The Ring Two is yet another in a lengthy line of films based on Asian horror films; simply in an interesting whirl, this subsequence is directed by Hideo Nakata, the film almighty responsible for bringing us Ringu - the Asian thriller upon which the first Band picture was based.
The Ring Two picks up about six-spot months subsequently the first film, and finds Noemi Watts’ Rachel Kellar moving to a new menage in Astoria, Oregon. Along for the ride, of course, is her logos Aidan (played with creepy flair by David Dorfman), together they hope to leave their haunting memories far behind. While things are initially better for the two, Aidan begins to exhibit feelings of guilt stemming from the copy of the "famous" VHS tape he and his mom made in the original. Alas, running from their troubles proves impossible as a minor technicality with the whole tape-thing allows the ultimate "problem child" Samara to once once more invade their lives. This time, the small, dark and creepy one has her sinister heart set up on young Aidan in what in the end becomes a tale of possession.

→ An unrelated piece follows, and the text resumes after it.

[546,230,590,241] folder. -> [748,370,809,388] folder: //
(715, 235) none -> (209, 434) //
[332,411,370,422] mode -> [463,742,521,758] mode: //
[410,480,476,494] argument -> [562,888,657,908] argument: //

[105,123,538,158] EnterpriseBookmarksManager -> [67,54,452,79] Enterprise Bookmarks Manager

I loved The Ring and quite often engage in debates with friends and fans of the horror genre wHO didn’t care for it. The original had a tone that I loved (one that several films since have unsuccessfully time-tested to bid) and in many ways I prefer it to Nakata’s original Ringu. The biggest beef I take heed in regard to The Ring, is that there is no explanation as to where that tape came from and why it exists. I speculate there’s some validity to this knit-picky complaint, only I got so caught up in the motion picture and Rachel’s plight to save her son that I didn’t care. I still don’t - I was entertained and I just went with it. I also applaud the payoff of the movie which I personally ground pretty goddam scary. Through the years, television has become a teacher of sorts, and I loved how that comes into play in The Gang. Seeing that evil little girl climb out of a telecasting set was truly temperature reduction.
The Band Two understandably lacks the pacing and scares of the number one picture, which is unfortunate because Noemi Watts and David Dorfman have a much tighter rapport in the sequel. Their mother-son relationship feels extremely real. Also missing in action is the creepy feel so dominant in the first installment. Ring Two takes place in Astoria which I thought would be the perfect setting, but someways, I just never felt up that sense of foreboding that underscored every systema skeletale of the original and made it so effective.

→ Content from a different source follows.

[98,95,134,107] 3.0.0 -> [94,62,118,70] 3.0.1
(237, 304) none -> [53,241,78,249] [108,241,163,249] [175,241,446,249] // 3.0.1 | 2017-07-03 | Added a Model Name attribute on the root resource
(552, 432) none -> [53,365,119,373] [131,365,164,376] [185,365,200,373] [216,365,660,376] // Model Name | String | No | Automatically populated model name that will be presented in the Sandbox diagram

The conception of the tape is virtually non existent here, with the exception of an obvious opening sequence which features a brace of teenagers watching the unsettling images on their VCR. (And while we’re on the topic of VCR’s - I see it peculiar that no one in these movies appears to own a DVD participant - all of you so perplexed by where the tape recording ‘came’ from, what around this lapse in plausibleness? It’s not like the film is a period piece?) In fact the whole tape-related scenario is ditched in favor of the done-to-death subtext of possession. Passim the picture, Samara attempts to utilization Aidan as a sort of host, and in an left over little twist, the only time Rachel and her son are really safe is when they’re deceased. For all of her television encyclopedism, evidently Key has never seen a rerun of Nightmare on Elm Street.

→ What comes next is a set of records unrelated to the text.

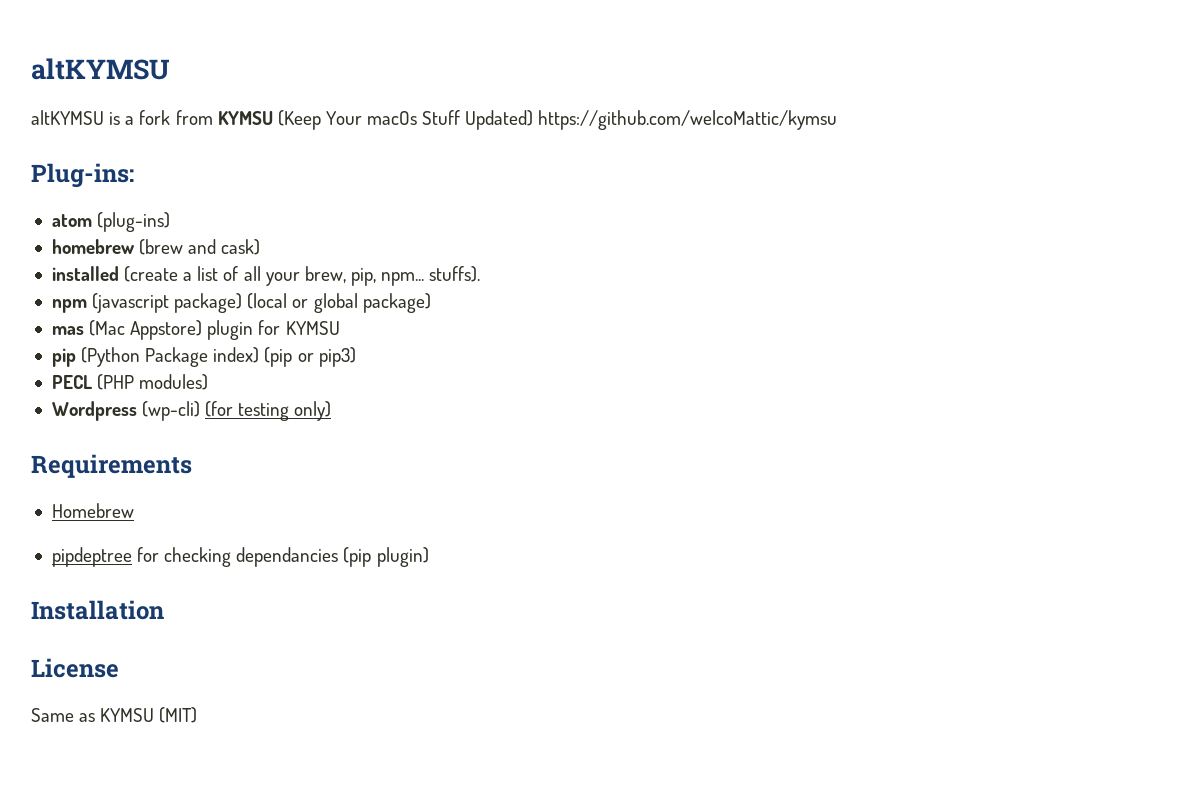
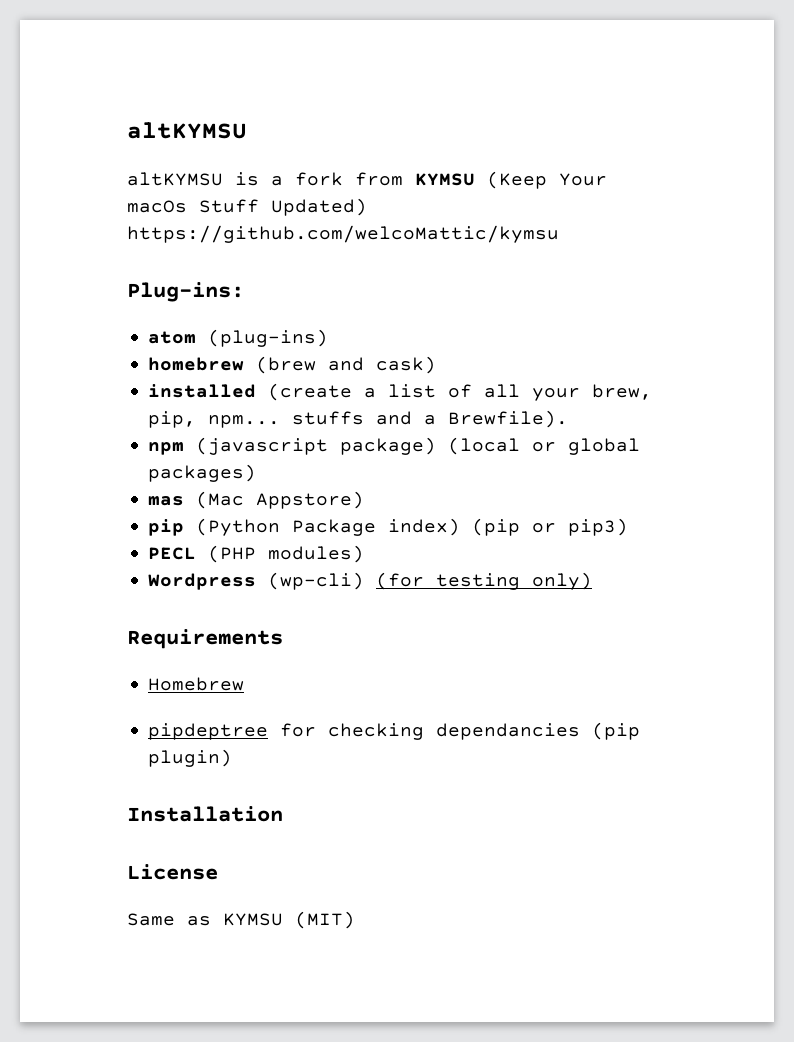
[429,266,481,282] stuffs). -> [292,410,569,428] stuffs and a Brewfile).
[362,293,431,313] package) -> [148,464,257,482] packages)
[207,320,340,340] plugin for KYMSU -> (365, 500) none

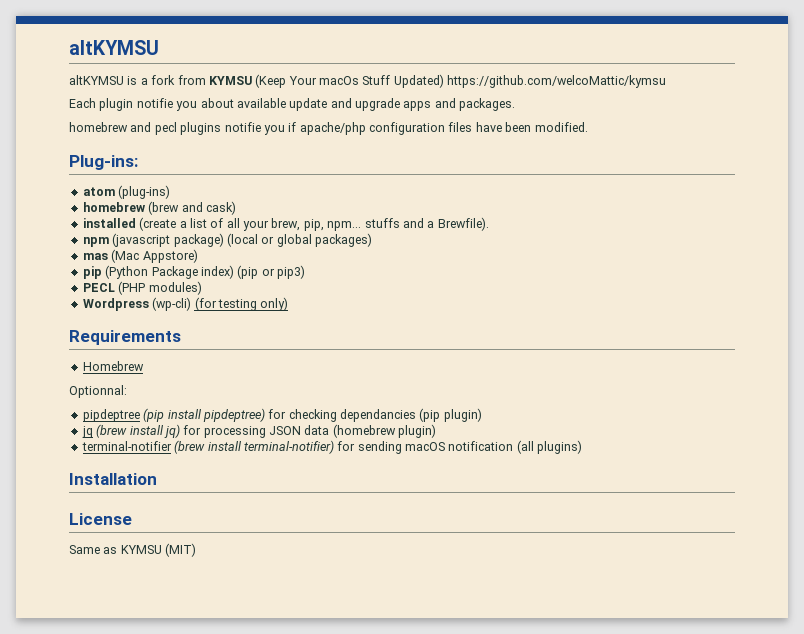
(559, 234) none -> [69,98,516,111] [69,122,588,135] // Each plugin notifie you about available update and upgrade apps and packages. // homebrew and pecl plugins notifie you if apache/php configuration files have been modified.
(245, 684) none -> [69,385,127,398] // Optionnal:
(269, 731) none -> [143,408,265,422] (pip install pipdeptree)
(233, 758) none -> [81,424,437,438] [81,440,583,454] // jq (brew install jq) for processing JSON data (homebrew plugin) // terminal-notifier (brew install terminal-notifier) for sending macOS notification (all plugins)

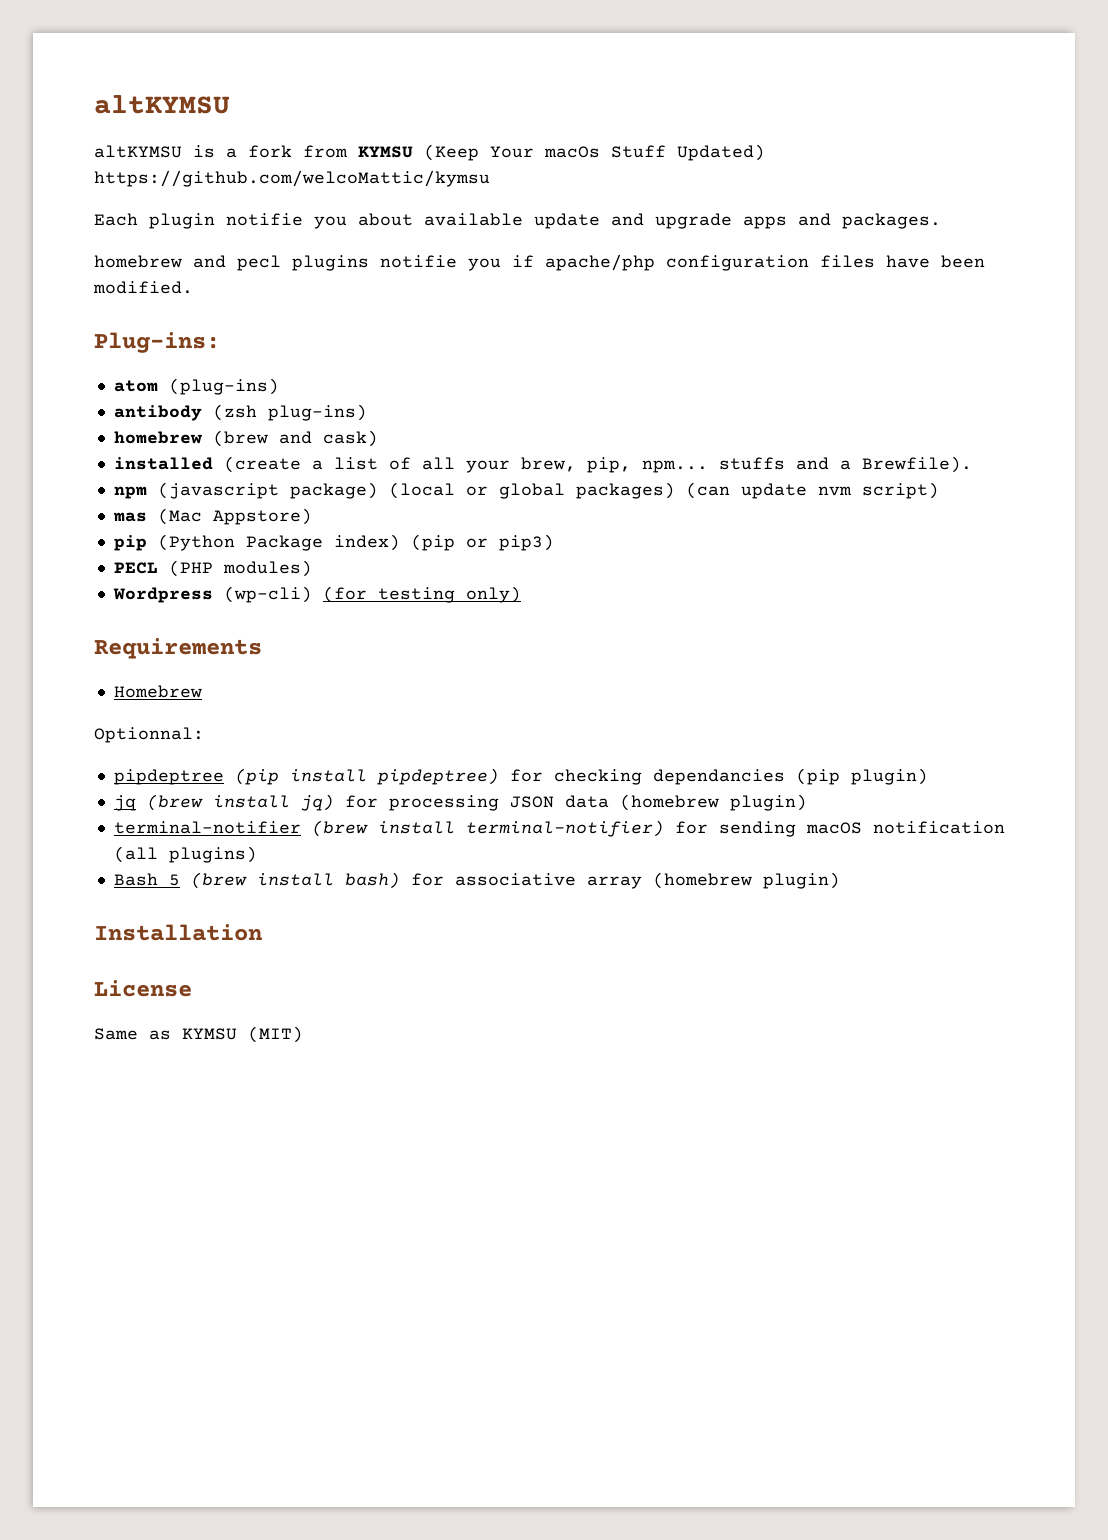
(171, 192) none -> [113,404,367,421] // antibody (zsh plug-ins)
(372, 240) none -> [685,482,939,499] (can update nvm script)
(583, 447) none -> [113,872,840,889] // Bash 5 (brew install bash) for associative array (homebrew plugin)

The scares in Ring Two fare at a slow clip and some of the showier sequences fail miserably - including one in which Rachel and Aidan are attacked by a herd of CG deer while in their cable car. Unlike the berserk baboon attack in the Presage it’s just now far to a fault hokey and certainly has nothing on that off-the-wall, horrific sawbuck sequence in the number 1 Ring. What’s more, there is no real suspense in this movie. In the number one flick, thither was the built-in latent hostility heightening expression of knowing that Rachel had a deadline, as it were. She had a bare seven years to sort out the bloodcurdling barrage of circumstances that she is suddenly plagued by, or else. The Ring Two has no such plot device, in fact it is all but barren of whatsoever real suspense. I suppose it could be argued that The Ring Deuce is attempting to evidence a different story, merely it lacks most of the elements that make a actually good horror movie work - pacing, tone, and scares.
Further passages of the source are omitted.